Someone waved them forward to the bridge. “They came out of nowhere,” said the man; he was one of the humans Kira had sent ahead, though she couldn’t remember his name. He gestured to Heron, climbing up from under the bridge with Tomas, the demolitions tech. “She says they know you.”
“They do,” said Kira, looking at Heron’s eyes as she approached. “I’m starting to think I don’t know them, though.”
“Hey, girlfriend,” said Heron, though her tone was hardly playful. “You miss me?”
“You’re lucky I haven’t already shot you for selling me out to Morgan,” said Kira.
“I don’t think it counts as selling if I didn’t accept any payment,” said Heron.
“How am I supposed to trust you? Nothing you do makes sense.”
“Pay better attention,” said Heron, and looked at Tomas. “You ready?”
“Samm said to wait for his signal,” said Marcus. “He covered our retreat.”
“Then let’s shut up and cover his,” said Heron, and pointed back down the road to Samm and his men, dashing from car to car for cover as the Partial army surged forward behind them. Kira fell into position next to Heron, their differences temporarily forgotten as Heron handed her a new magazine and they began firing. Samm turned and raced toward them, his arm around a wounded companion.
“Get clear!” he shouted. “Are the other two set?”

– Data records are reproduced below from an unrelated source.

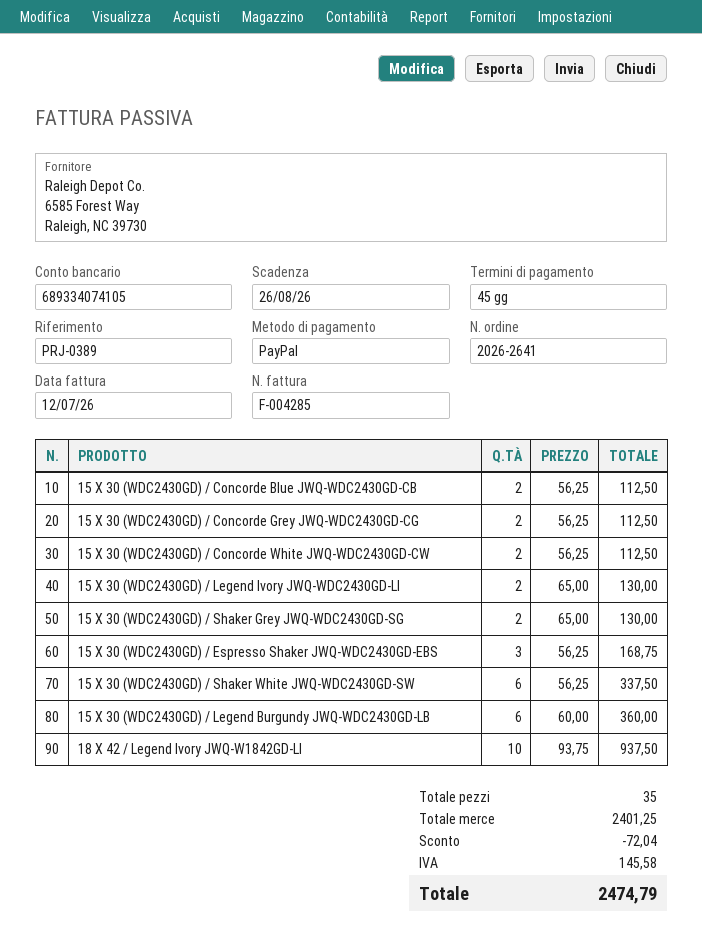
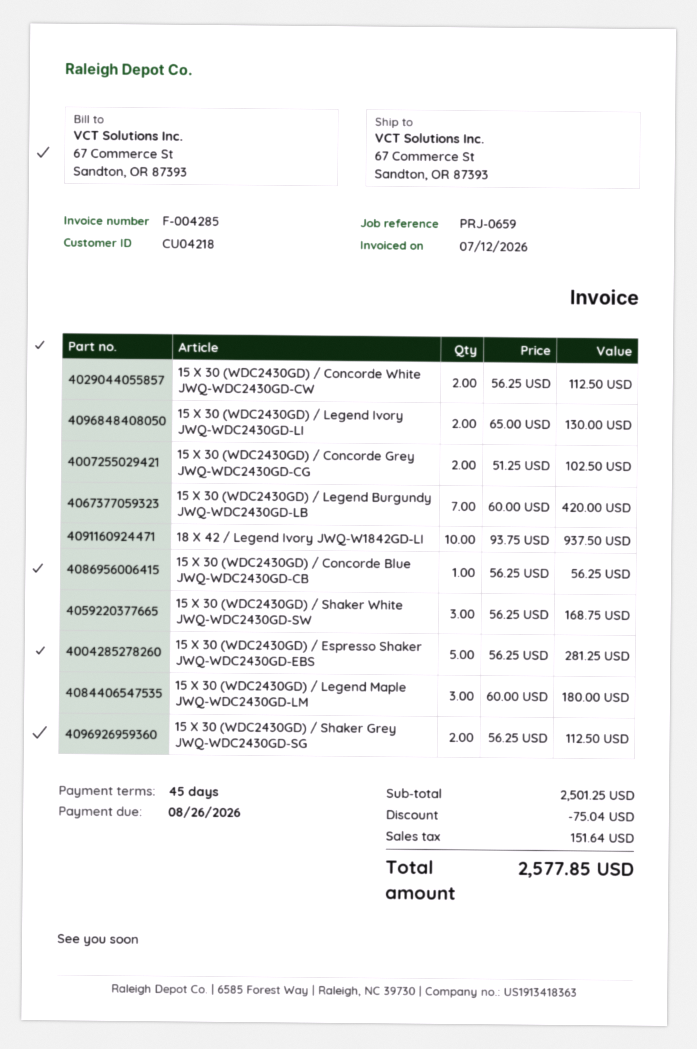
reference: PRJ-0389 -> PRJ-0659
15 X 30 (WDC2430GD) / Concorde Blue JWQ-WDC2430GD-CB: 2 x 56.25 = 112.50 -> 1 x 56.25 = 56.25
15 X 30 (WDC2430GD) / Concorde Grey JWQ-WDC2430GD-CG: 2 x 56.25 = 112.50 -> 2 x 51.25 = 102.50
15 X 30 (WDC2430GD) / Shaker Grey JWQ-WDC2430GD-SG: 2 x 65.00 = 130.00 -> 2 x 56.25 = 112.50
15 X 30 (WDC2430GD) / Espresso Shaker JWQ-WDC2430GD-EBS: 3 x 56.25 = 168.75 -> 5 x 56.25 = 281.25
15 X 30 (WDC2430GD) / Shaker White JWQ-WDC2430GD-SW: 6 x 56.25 = 337.50 -> 3 x 56.25 = 168.75
15 X 30 (WDC2430GD) / Legend Burgundy JWQ-WDC2430GD-LB: 6 x 60.00 = 360.00 -> 7 x 60.00 = 420.00
15 X 30 (WDC2430GD) / Legend Maple JWQ-WDC2430GD-LM: none -> 3 x 60.00 = 180.00
subtotal: 2401.25 -> 2501.25
discount: 72.04 -> 75.04
tax: 145.58 -> 151.64
total: 2474.79 -> 2577.85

“Ready to go,” said Heron calmly, and then their whole group fell back, racing away from the oncoming swarm of soldiers. Tomas unspooled a long roll of wire as he ran, and they threw themselves to the ground behind a snowbank. Kira felt the final commands race across the link:
CLEAR
READY
NOW
Tomas pressed the detonator, and the bridge exploded in a bright orange ball barely ten feet in front of the leading enemy runners. Kira turned her head away, covering her eyes against the blinding orange fireball, and felt the percussive thump of two more explosions, one and two blocks north on the same ocean inlet.
“That’s it,” said Samm. “Let’s get as much distance between us and here as we can before they cross that canal.”
H
eron walked in silence, listening to the others speak.